The claim that the National Socialists were looking for the Holy Grail and the Ark of the Covenant is striking. It is true that Heinrich Himmler – without public attention – looked for the Holy Grail in Spain. But for the Ark of the Covenant? That only happens in the Indiana Jones films. This means that this documentary is seriously selling its viewers an episode from Indiana Jones as a historical event!

It is said of Adolf Hitler, somewhat in a roundabout way, that he believed of Edmund Kiss' Atlantis books that "they were a true-to-life, if fictionalized, representations of what actually happened". This is wrong. We do not even know whether Hitler read Kiss's books at all. We do, on the other hand, know for a fact that Hitler had a negative opinion of occult and Atlantis speculations. Himmler was isolated in the NS leadership with his occult ideas and was thus only tolerated because he kept them private. There is only one quote of Hitler from his last years that indicates a cautious and reserved acceptance of Hörbiger's World Ice theory – but not of Kiss' ideas.

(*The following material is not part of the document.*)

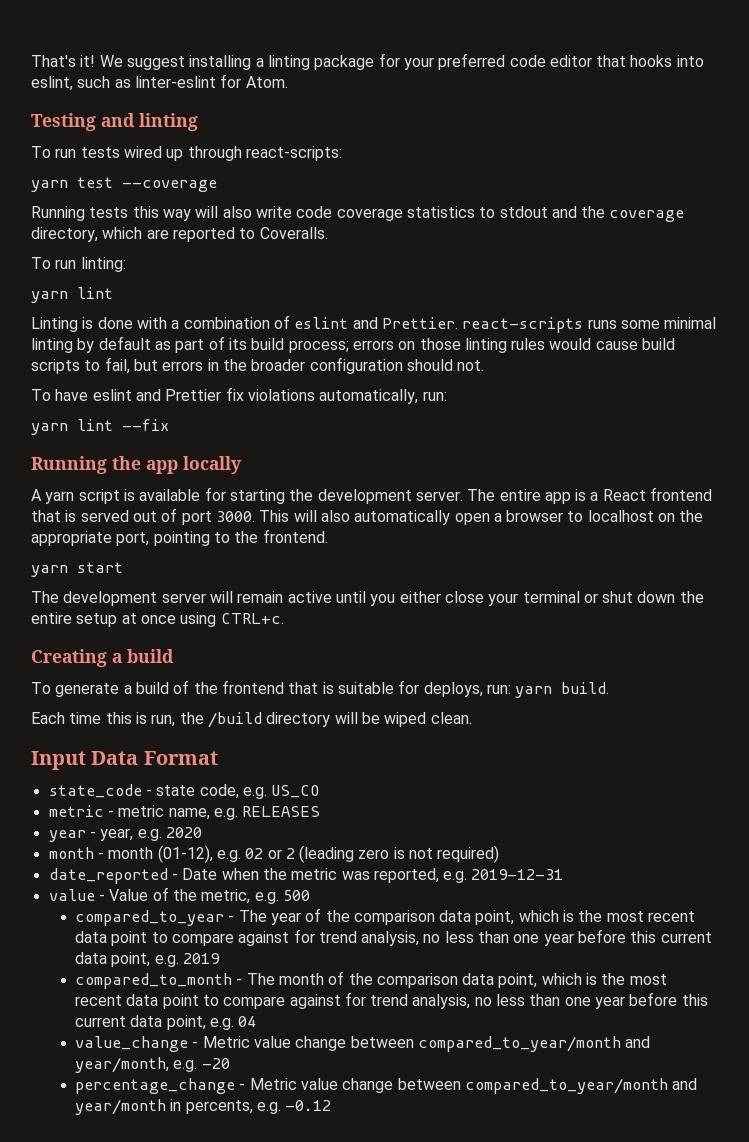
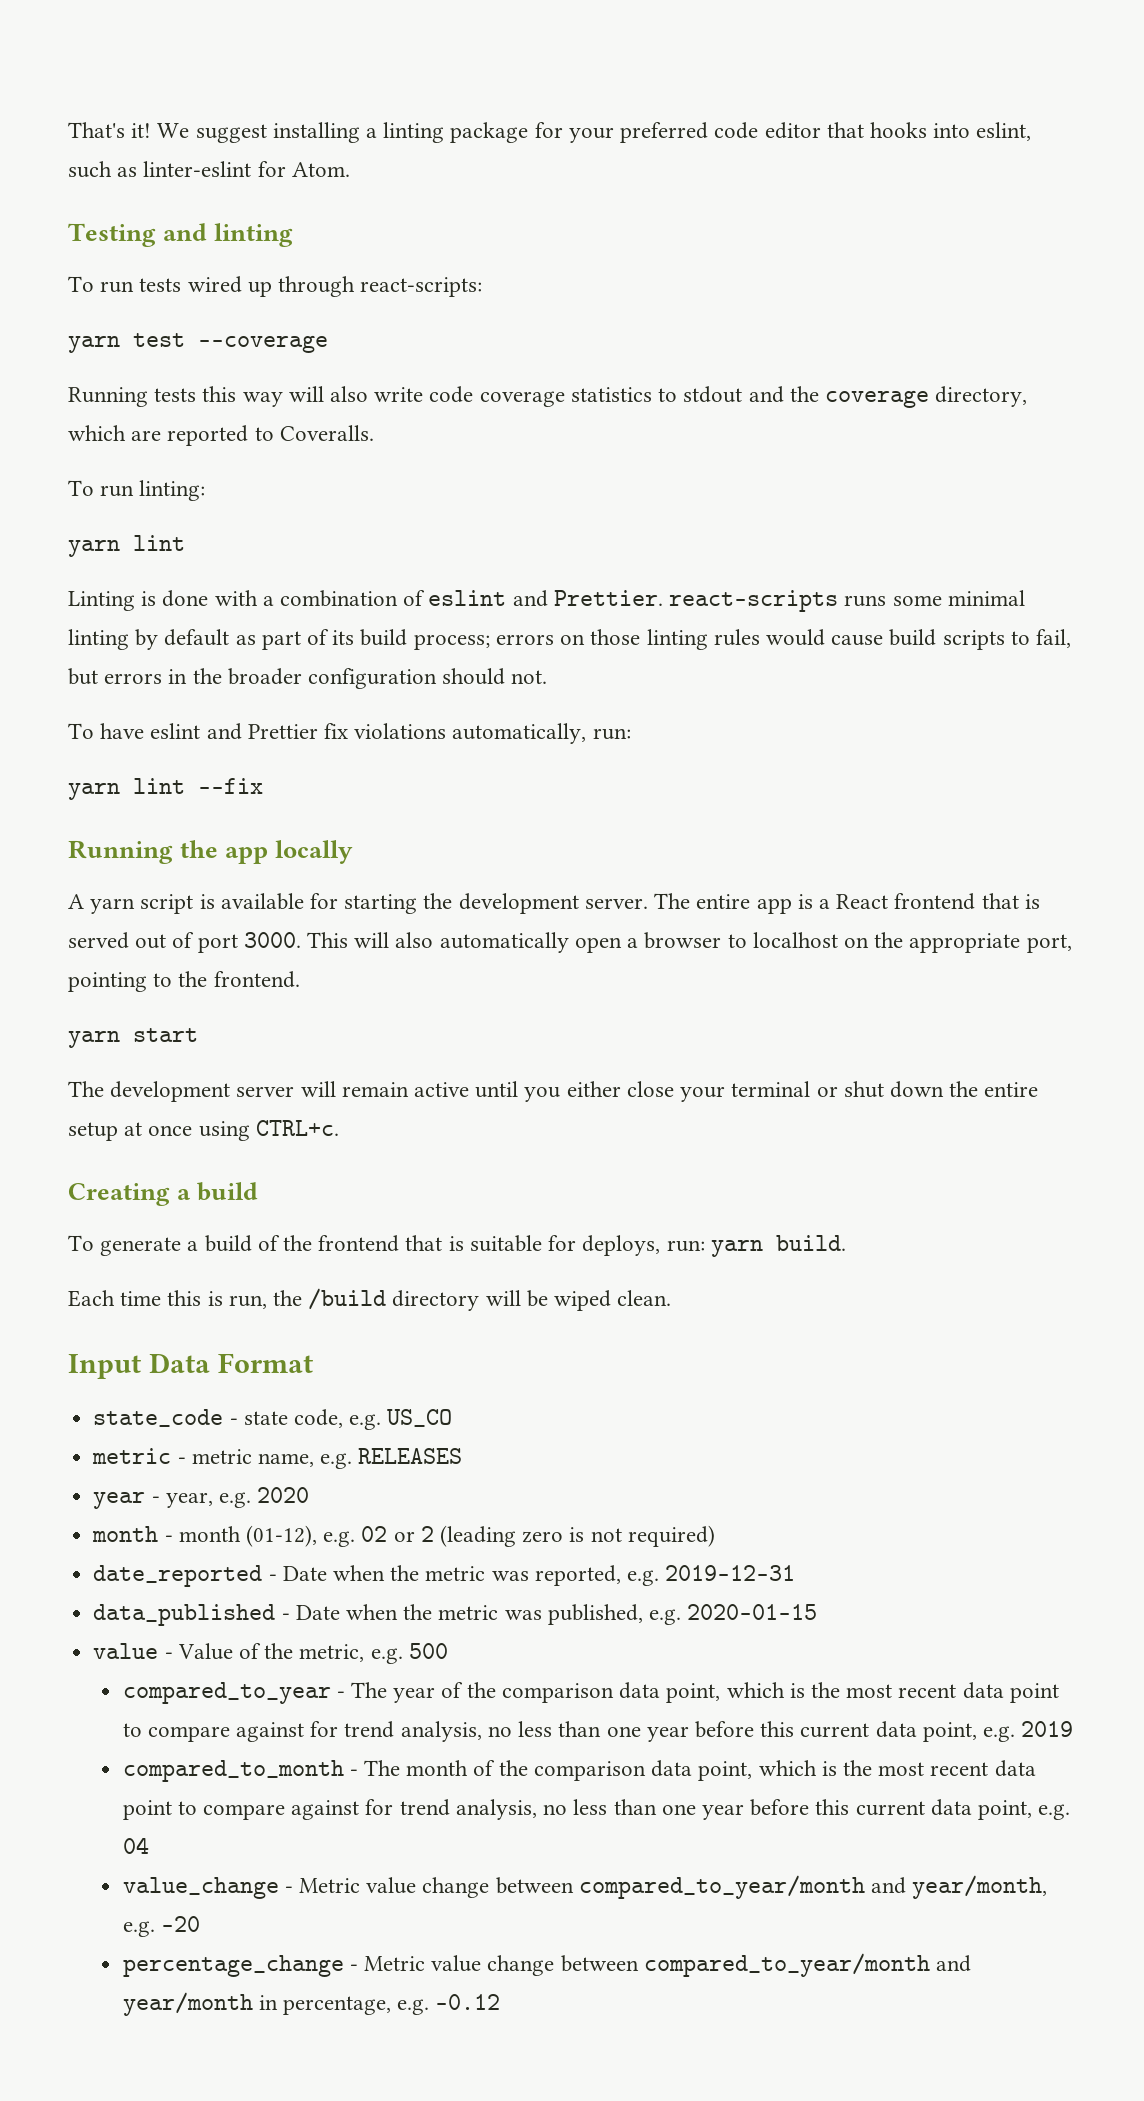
(564, 874) none -> [93,1604,818,1626] // data_published - Date when the metric was published, e.g. 2020-01-15
[185,1100,253,1114] percents, -> [283,1996,392,2015] percentage,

It is horrendous when this documentary claims that allegedly "many Germans" and "Hitler himself" believed in the truth of Edmund Kiss' novels, plus Hörbiger's World Ice theory. In addition, Hörbiger's World Ice theory – as false as it is in itself – is inflated here with another ingredient that has nothing to do at all with Hörbiger's World Ice theory: It is claimed that the seed of the Aryan race came from outer space and was superior to the ape-men of Earth ... what this documentary claims is not only "a little" ahistorical, but horrendous and grotesque.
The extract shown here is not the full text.